4.12q21ホモ欠失領域には、4つの遺伝子が含まれていたが、定量PCRによるmRNAの発現解析により、正常脳の発現に比し、神経膠芽腫で発現が低下しているNAV3が候補癌抑制遺伝子として選出された。13q21ホモ欠失領域には、DACH1遺伝子が存在していた。定量PCRによるmRNAの発現解析により、正常脳での発現部位のひとつと考えられる尾状核での発現量に比し、神経膠芽腫の臨床検体、細胞株において、発現が低下していることを確認した。
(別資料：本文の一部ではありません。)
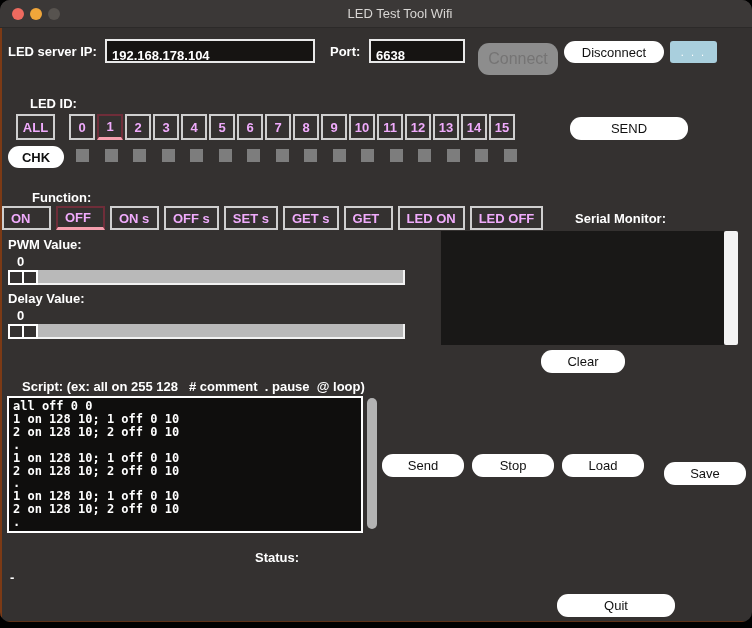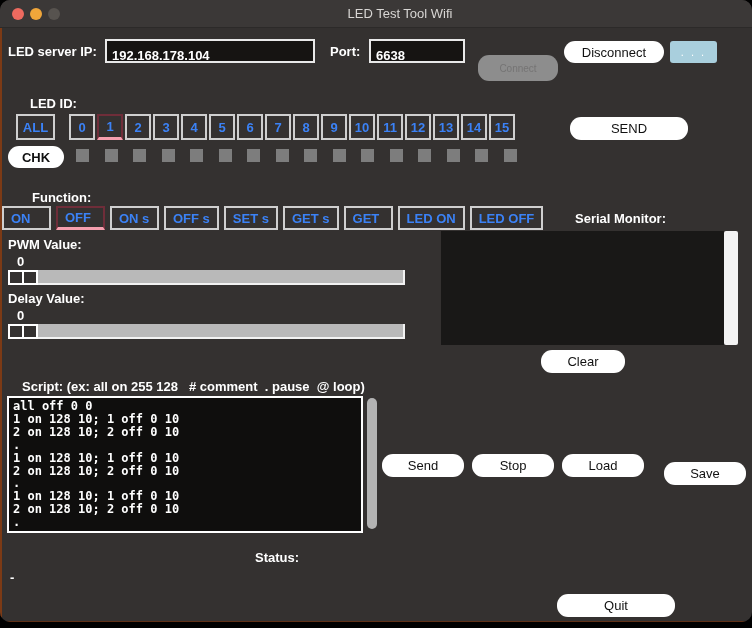--- a/index.html
+++ b/index.html
@@ -22,28 +22,28 @@
 
   .field{position:absolute;height:24px;background:#161412;border:2px solid #e9e9e9;
          color:#fff;font-size:13px;font-weight:700;padding:8px 0 0 5px;
          font-family:"Liberation Sans",sans-serif;outline:none;}
 
   .wbtn{position:absolute;height:22px;background:#ffffff;color:#111;border:none;
         border-radius:11px;font-size:13px;font-family:"Liberation Sans",sans-serif;
         display:flex;align-items:center;justify-content:center;cursor:pointer;}
   .wbtn.tall{height:23px;}
 
-  .btn-connect{position:absolute;left:478px;top:55px;width:80px;height:26px;background:#8d8d8d;
-               color:#757474;border:none;border-radius:11px;font-size:10px;
+  .btn-connect{position:absolute;left:478px;top:43px;width:80px;height:32px;background:#8d8d8d;
+               color:#757474;border:none;border-radius:11px;font-size:16px;
                display:flex;align-items:center;justify-content:center;}
   .btn-options{position:absolute;left:670px;top:41px;width:47px;height:22px;background:#a9cfdd;
                color:#fdfdfd;border:none;border-radius:3px;font-size:11px;letter-spacing:2px;
                display:flex;align-items:center;justify-content:center;cursor:pointer;}
 
-  .sqbtn{height:26px;background:transparent;border:2px solid #cfcfcf;color:#3b82f6;
+  .sqbtn{height:26px;background:transparent;border:2px solid #cfcfcf;color:#f0abfc;
          font-size:13px;font-weight:700;display:flex;align-items:center;justify-content:center;
          cursor:pointer;font-family:"Liberation Sans",sans-serif;padding:0;}
   .sqbtn.selected{border-color:#6f2d39;border-bottom:3px solid #f59fae;}
   .btn-all{position:absolute;left:16px;top:114px;width:39px;}
   .led-row{position:absolute;left:69px;top:114px;display:flex;gap:2px;}
   .led-row .sqbtn{width:26px;}
   .chk-row{position:absolute;left:76px;top:149px;display:flex;gap:15.5px;}
   .chkbox{width:13px;height:13px;background:#7d7d7d;cursor:pointer;}
 
   .fn-row{position:absolute;left:2px;top:206px;display:flex;gap:5px;}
5.DACH1の発現を認めていない神経膠芽腫由来の細胞株であるU87を用いて、テトラサイクリン誘導型のDACH1の安定発現株の作製し、2種類のクローンでDACH1の発現による増殖に対する効果をWST-8アッセイにて検討した。ドキシサイクリン1ug/mlの投与から96時間後に、コントロール(ドキシサイクリンなし)と比較して、クローン1では15.8%、クローン2では25.7%と有意な低下を認めた。ドキシサイクリン1ug/mlの投与から144時間後では、クローン1では29.0%、クローン2では32.7%と有意な低下を認めた (p<0.005)。また、ソフトアガーアッセイにて足場非依存性増殖に対する効果をみたところ、ドキシサイクリン1ug/mlの投与をしたものは、コントロール(ドキシサイクリンなし)と比較して、クローン1では62.7%、クローン2では69.6%と有意な低下を認めた(p<0.005)。
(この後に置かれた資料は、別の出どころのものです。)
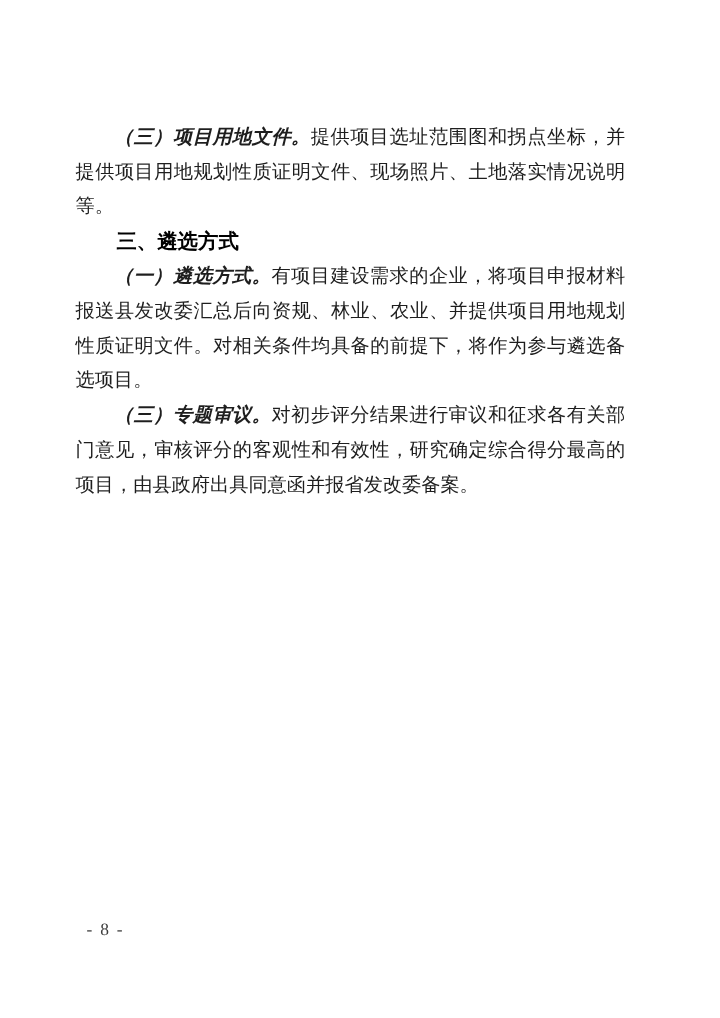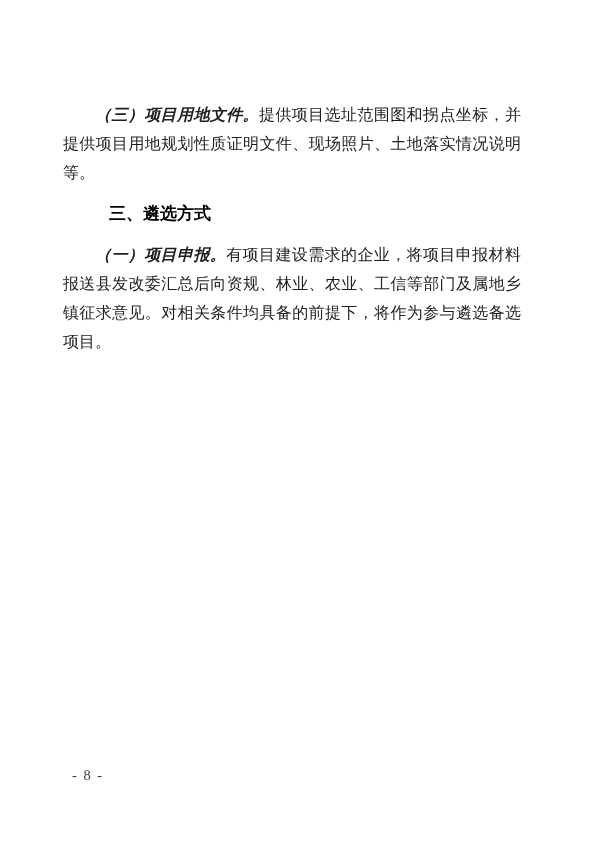--- a/index.html
+++ b/index.html
@@ -28,21 +28,21 @@
   }
   .para {
     margin: 0;
     text-indent: 2em;
   }
   .lead {
     font-weight: 700;
     font-style: italic;
   }
   .heading {
-    margin: 12px;
+    margin: 0;
     text-indent: 2em;
     font-family: "Liberation Sans", sans-serif;
     font-weight: 700;
     font-size: 17px;
     line-height: 29px;
     color: #000000;
     text-align: left;
   }
   .page-number {
     position: absolute;
@@ -58,20 +58,21 @@
 <body>
 
 <div class="page">
   <div class="content">
 
     <p class="para"><span class="lead">（三）项目用地文件。</span><span>提供项目选址范围图和拐点坐标，并提供项目用地规划性质证明文件、现场照片、土地落实情况说明等。</span></p>
 
 
     <p class="heading">三、遴选方式</p>
 
-    <p class="para"><span class="lead">（一）项目申报。</span><span>有项目建设需求的企业，将项目申报材料报送县发改委汇总后向资规、林业、农业、工信等部门及属地乡镇征求意见。对相关条件均具备的前提下，将作为参与遴选备选项目。</span></p>
+    <p class="para"><span class="lead">（一）遴选方式。</span><span>有项目建设需求的企业，将项目申报材料报送县发改委汇总后向资规、林业、农业、并提供项目用地规划性质证明文件。对相关条件均具备的前提下，将作为参与遴选备选项目。</span></p>
 
 
+    <p class="para"><span class="lead">（三）专题审议。</span><span>对初步评分结果进行审议和征求各有关部门意见，审核评分的客观性和有效性，研究确定综合得分最高的项目，由县政府出具同意函并报省发改委备案。</span></p>
 
   </div>
 
   <div class="page-number">- 8 -</div>
 </div>
 
 </body></html>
6.DACH1を発現している神経膠芽腫由来の細胞株であるU251において、siRNAによるDACH1の発現抑制が腫瘍細胞に与える影響について検討したところ、DACH1の発現抑制により、WST-8アッセイにて、96時間後にsiRNA-1で35.6%、siRNA-2で17.9%、siRNA-3で14.6%と、細胞増殖が有意に亢進した。

以上、本論文は、SNP typing arrayにより神経膠芽腫における新規のホモ欠失を同定し、新規ホモ欠失13q21に存在したDACH1の発現により神経膠芽腫細胞の増殖、足場非依存性増殖が抑制される、またDACH1の発現抑制により増殖が亢進することを示した。本研究は予後不良な神経膠芽腫の発生、進展機構の解明に重要な貢献をなすと考えられ、学位の授与に値するものと考えられる。